This section delves into the core of the character recognition process, involving:

* Model training: Utilizes the preprocessed training data to train various machine learning models (LDA, KNN, Random Forest) for character classification.
* Model evaluation: Assesses the performance of the trained models using validation data and metrics like confusion matrices and accuracy scores.

This systematic approach aims to identify the most effective model for accurately recognizing characters within highway information panels.

#### Training the LDA Model

We begin by training a Linear Discriminant Analysis (LDA) model for character recognition. In this initial step, we utilize all available training data to fit the LDA model. This means that the model learns to distinguish between characters based on the patterns and features present in the entire training dataset.

**Dimensionality Reduction with LDA**

A key aspect of LDA is its ability to reduce the dimensionality of feature vectors. The LinearDiscriminantAnalysis.fit() method finds the optimal LDA projection matrix. We then use the transform method of the fitted LDA object to project the original matrix into a lower-dimensional space, resulting in the Column-Row (CR) Matrix.

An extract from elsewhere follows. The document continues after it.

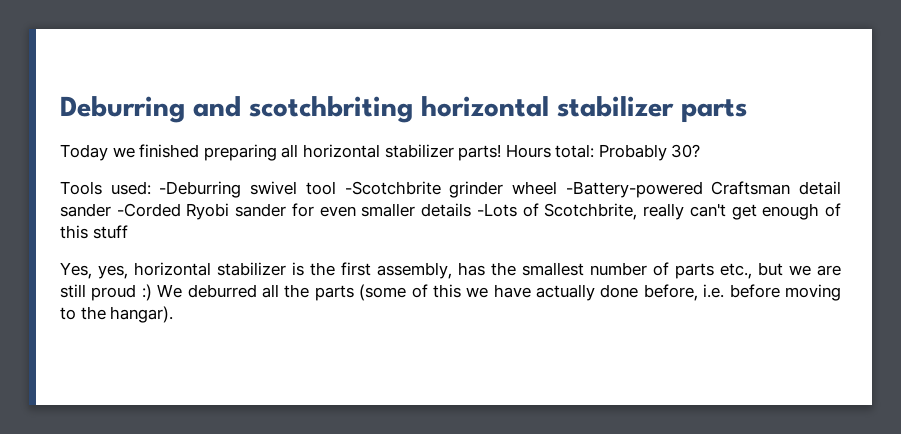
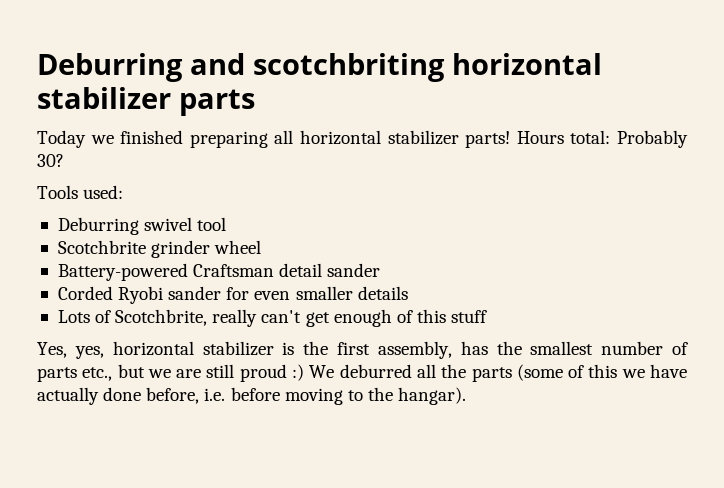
[159,181,242,198] -Deburring -> [57,217,139,235] // Deburring
[344,181,441,195] -Scotchbrite -> [57,240,146,254] // Scotchbrite
[565,181,703,198] -Battery-powered -> [57,263,188,281] // Battery-powered
[116,203,181,217] -Corded -> [57,286,113,300] // Corded
[476,203,517,217] -Lots -> [57,310,90,323] // Lots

This dimensionality reduction can improve model efficiency and potentially enhance performance by focusing on the most discriminative features.

In [None]:
lda = LinearDiscriminantAnalysis(n_components=1)

X_train_lda = lda.fit_transform(X_train, y_train)

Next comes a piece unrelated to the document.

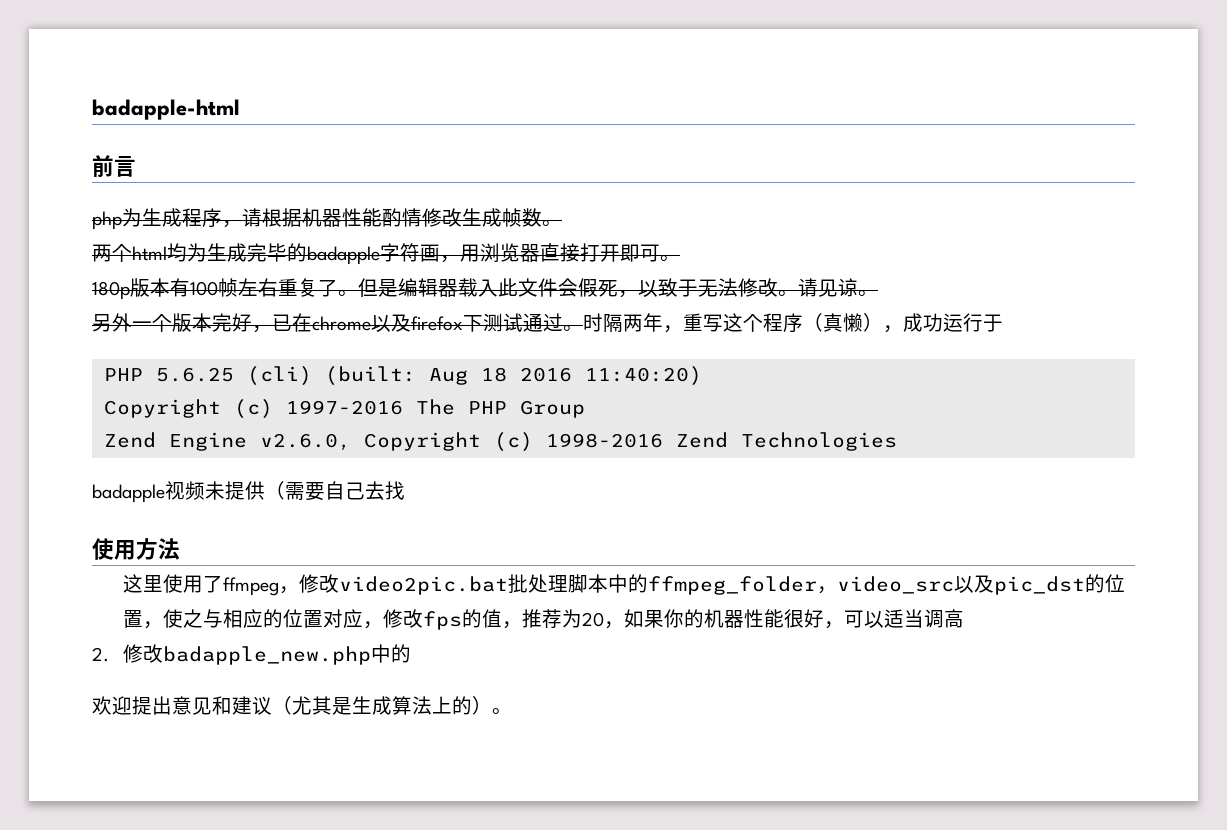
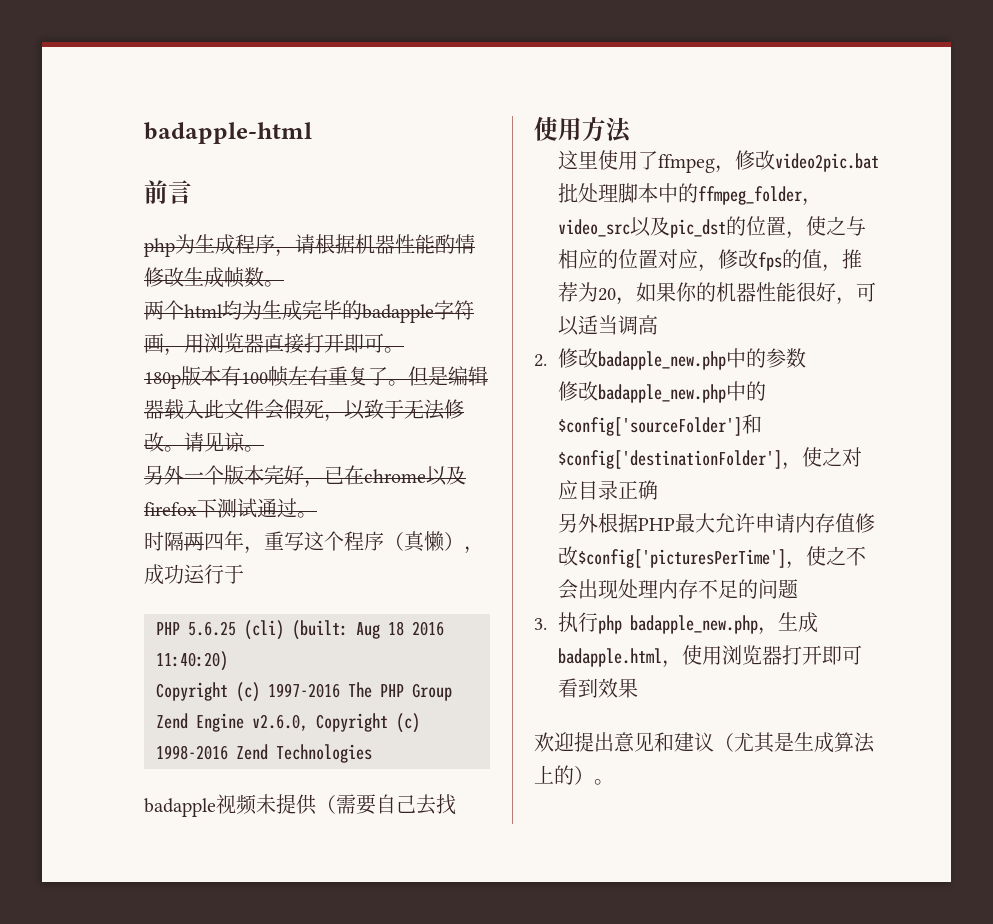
[583,313,643,333] 时隔两 -> [144,531,224,551] // 时隔两四
(412, 653) none -> [765,348,806,368] [557,381,766,403] [557,414,762,436] [557,447,862,470] [557,480,658,500] [557,513,875,533] [557,546,866,569] [557,579,798,600] [534,612,818,635] [557,645,862,668] [557,678,638,698] 参数 // 修改badapple_new.php中的$config['sourceFolder']和$config['destinationFolder']，使之对应目录正确 // 另外根据PHP最大允许申请内存值修改$config['picturesPerTime']，使之不会出现处理内存不足的问题 // 3.执行php badapple_new.php，生成badapple.html，使用浏览器打开即可看到效果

#### LDA values prediction and Validation

After training the LDA model and preprocessing the validation images, we use the trained model to predict the character present in each validation image. The `lda.predict(validation_values)` function takes the preprocessed validation images as input and generates a list of predicted character labels. These predictions represent the model's best guess for the character in each image based on the patterns it learned from the training data.

By comparing these predictions to the actual character labels (which are all '2' in this case), we can evaluate the accuracy of the LDA model on unseen data.

Evaluating LDA Performance

To gain a deeper understanding of the LDA model's performance, we generate a confusion matrix and calculate the accuracy score.

* Confusion Matrix: The confusion matrix provides a detailed breakdown of the model's predictions, showing the counts of true positives, true negatives, false positives, and false negatives. This helps identify specific areas where the model might be making errors.
* Accuracy Score: The accuracy score represents the overall percentage of correct predictions made by the model on the validation set. It provides a simple and intuitive metric to assess the model's overall performance.

By analyzing these evaluation metrics, we can gain insights into the strengths and weaknesses of the LDA model and make informed decisions about potential improvements or alternative approaches.

In [None]:
# Value prediction
y_pred_lda = lda.predict(validation_values)
print(y_pred_lda)

# Validation
cm = confusion_matrix(validation_tags, y_pred_lda)
plot_confusion_matrix(cm)
print('Accuracy: ' + str(accuracy_score(validation_tags, y_pred_lda)))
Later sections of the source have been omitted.